10.3 If the customer requests acceptance inspections and this is not expressly included in the scope of supply, it must be agreed in writing and will be for the account of the customer. If the acceptance inspections cannot be carried out in the specified time period for reasons beyond the control of TROX HESCO Schweiz AG, then the properties to be established with these inspections remain intact until proven otherwise as per Point 9.1.

10.4 Notifications of defects do not cancel the payment deadline.

11. Notification of defects that could not be established on receipt of goods
Shortcomings that cannot be established on receipt without further investigation are to be notified by the customer (same procedure as in Point 9) as soon as they come to light, but at the latest before the guarantee periods expire as per Point 12.

12. Guarantee periods/duration and start
12.1 The guarantee for air-conditioning and ventilation components lasts for 12 months from commissioning, however for a maximum of 24 months from the delivery date if commissioning cannot be carried out earlier as a result of construction delays.

12.2 The guarantee for all other goods, even if they are built into or onto other equipment, lasts for 12 months from the delivery date. For example, this affects control systems, regulating units, flow monitors, volume flow controls, fire dampers, fans, etc.

12.3 For goods delivered later in order to fulfil guarantees as per Point 12, the basic guarantee periods apply again (without any extension) as per Point 11. However, the guarantee period for parts in the original delivery which have no defects will not be extended.

13. Guarantees
13.1 The guarantee extends to the services specified in TROX HESCO catalogues, to the confirmed services and the trouble-free condition of the goods.

13.2 TROX HESCO Schweiz AG is to fulfil its guarantee obligations, in that it will replace faulty goods or provide spare parts ex-works as it sees fit. Further customer claims are excluded, in particular on reduction or cancellation, for the customer‘s replacement costs, compensation, costs for the determination of the causes of damage, expert opinions and consequential damages (interruptions to business, water and environmental damage, etc.), amongst other things.

13.3 However, if the replacement or repair of faulty parts has to be undertaken by the customer because of mandatory deadlines (emergencies), TROX HESCO Schweiz AG will only accept proven costs as per the standard local billing rates after prior mutual agreement and with written approval.

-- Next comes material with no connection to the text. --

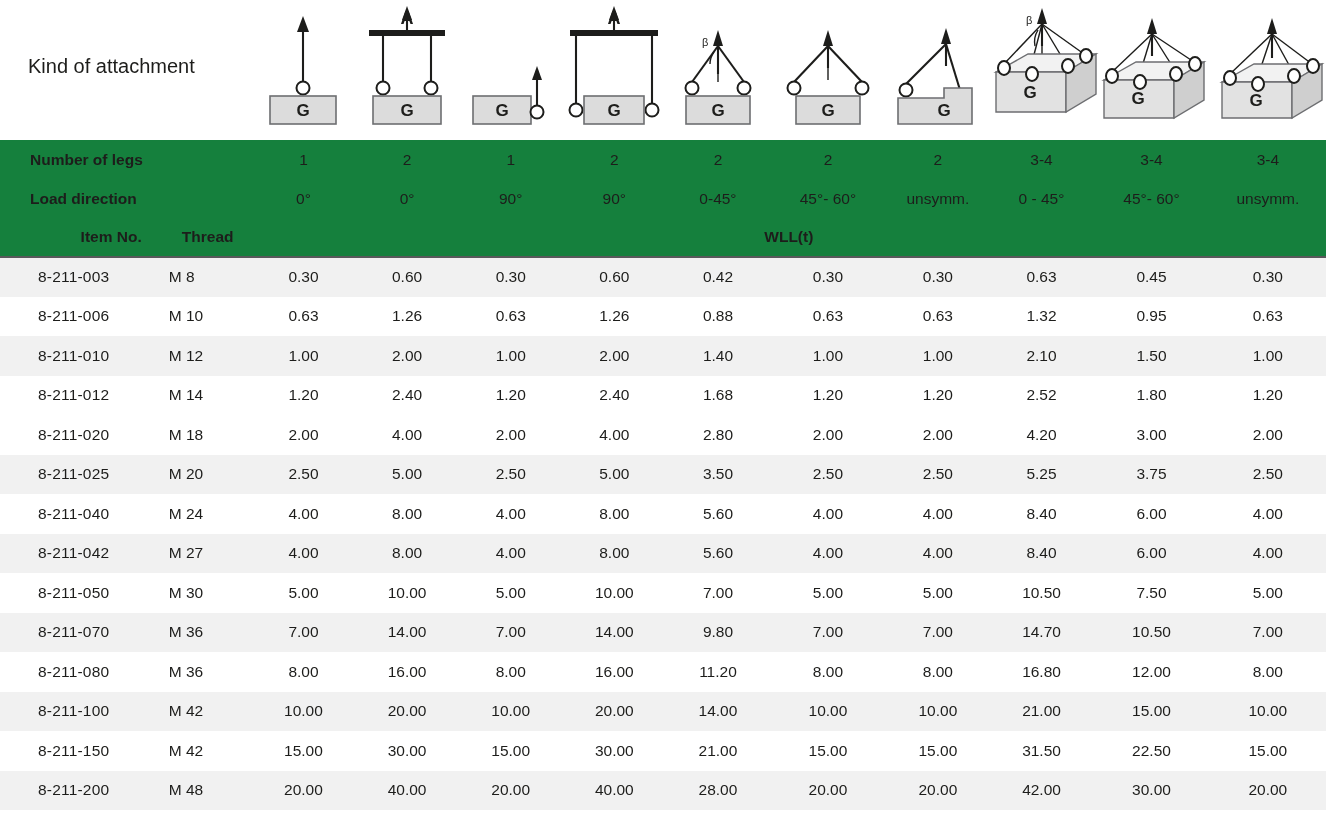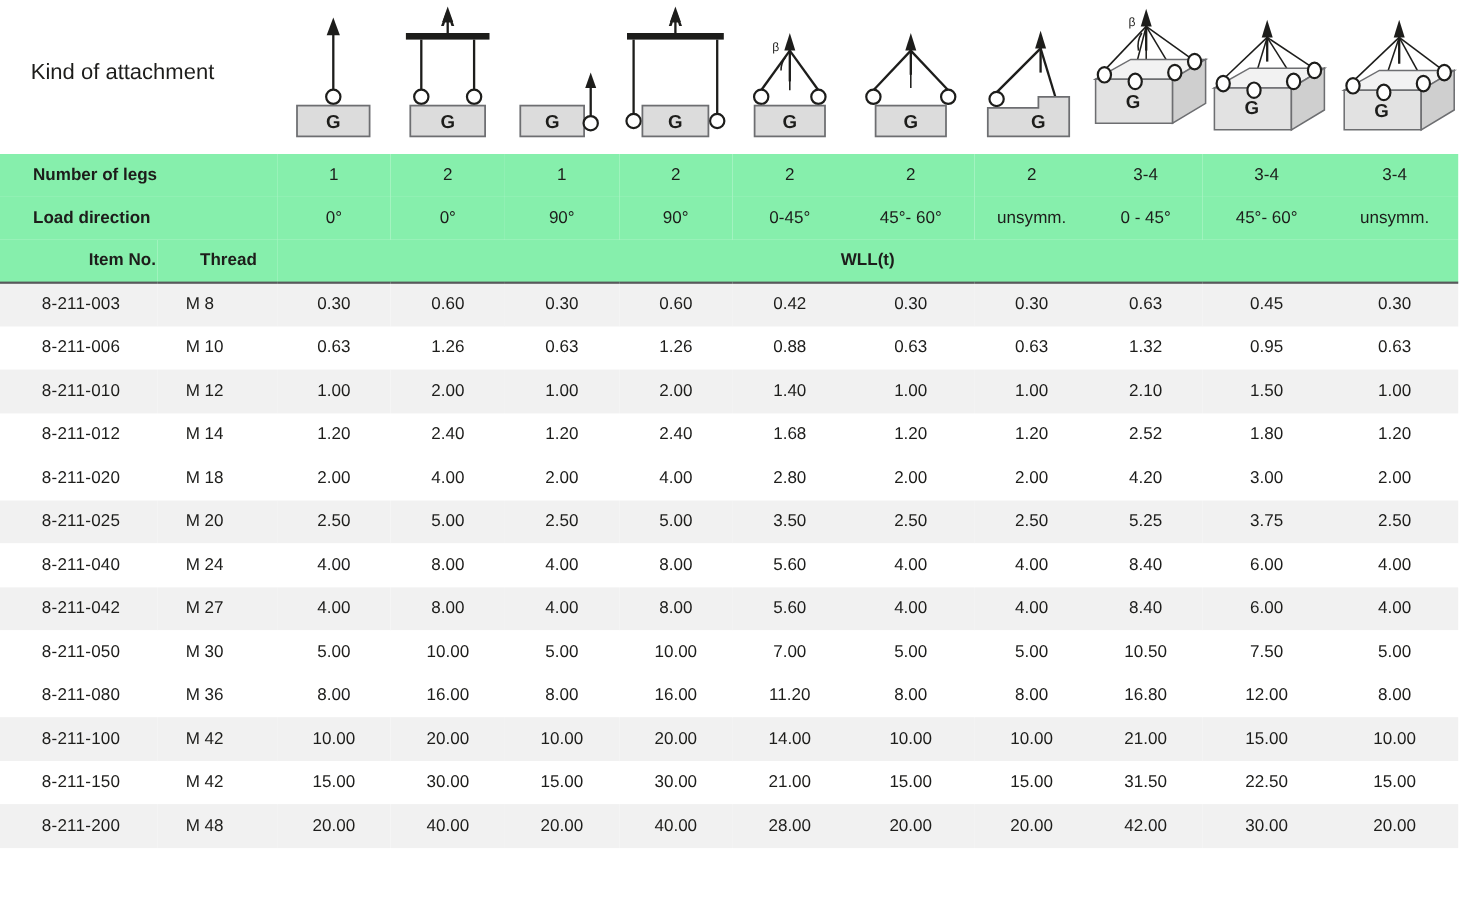"Number of legs" tr.info td { background: #86efac -> #15803d }
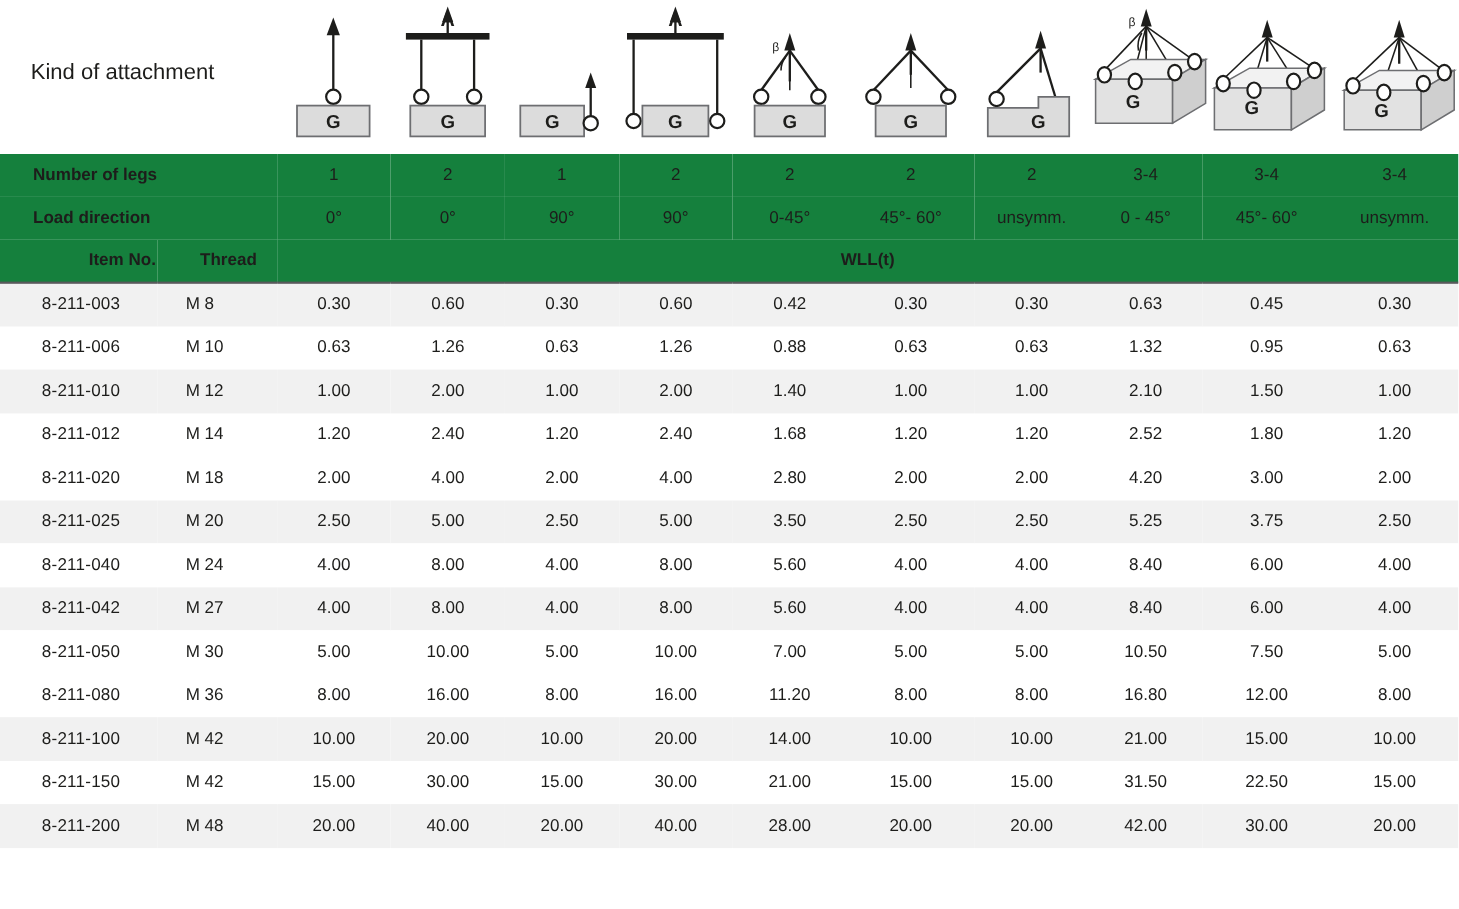"8-211-070" tr.data { html: none -> <tr> <td>8-211-070</td> <td>M 36</td> <td>7.00</td> <td>14.00</td> <td>7.00</td> <td>14.00</td> <td>9.80</td> <td>7.00</td> <td>7.00</td> <td>14.70</td> <td>10.50</td> <td>7.00</td> </tr> }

13.4 These guarantee obligations are only valid if TROX HESCO Schweiz AG is informed in good time of any damage that has occurred (see Points 9 and 10).

13.5 The guarantee expires if the customer or third parties carry out modifications or repairs without the prior written approval of TROX HESCO Schweiz AG. 

13.6 It is the responsibility of the customer to ensure that the boundary conditions for the normal execution of the certificate of performance are created.

13.7 All cases of infringement of the contract and its legal consequences, as well as all claims by the purchaser, irrespective of on what legal grounds they are made, are regulated exclusively in these terms and conditions. In particular, all claims for compensation that are not expressly nominated, reduction or cancellation of the contract or withdrawal from the contract are excluded. In no case can claims by the purchaser for compensation of damages stand that have not affected the delivery item itself, such as loss of production, loss of use, loss of orders, loss of profit, as well as other direct or indirect damages. This exemption from liability does not apply to illegal intent or gross negligence on the part of the supplier, but does apply to the illegal intent or gross negligence of auxiliary persons. Furthermore, this exemption from liability does not apply if overriding laws contradict it.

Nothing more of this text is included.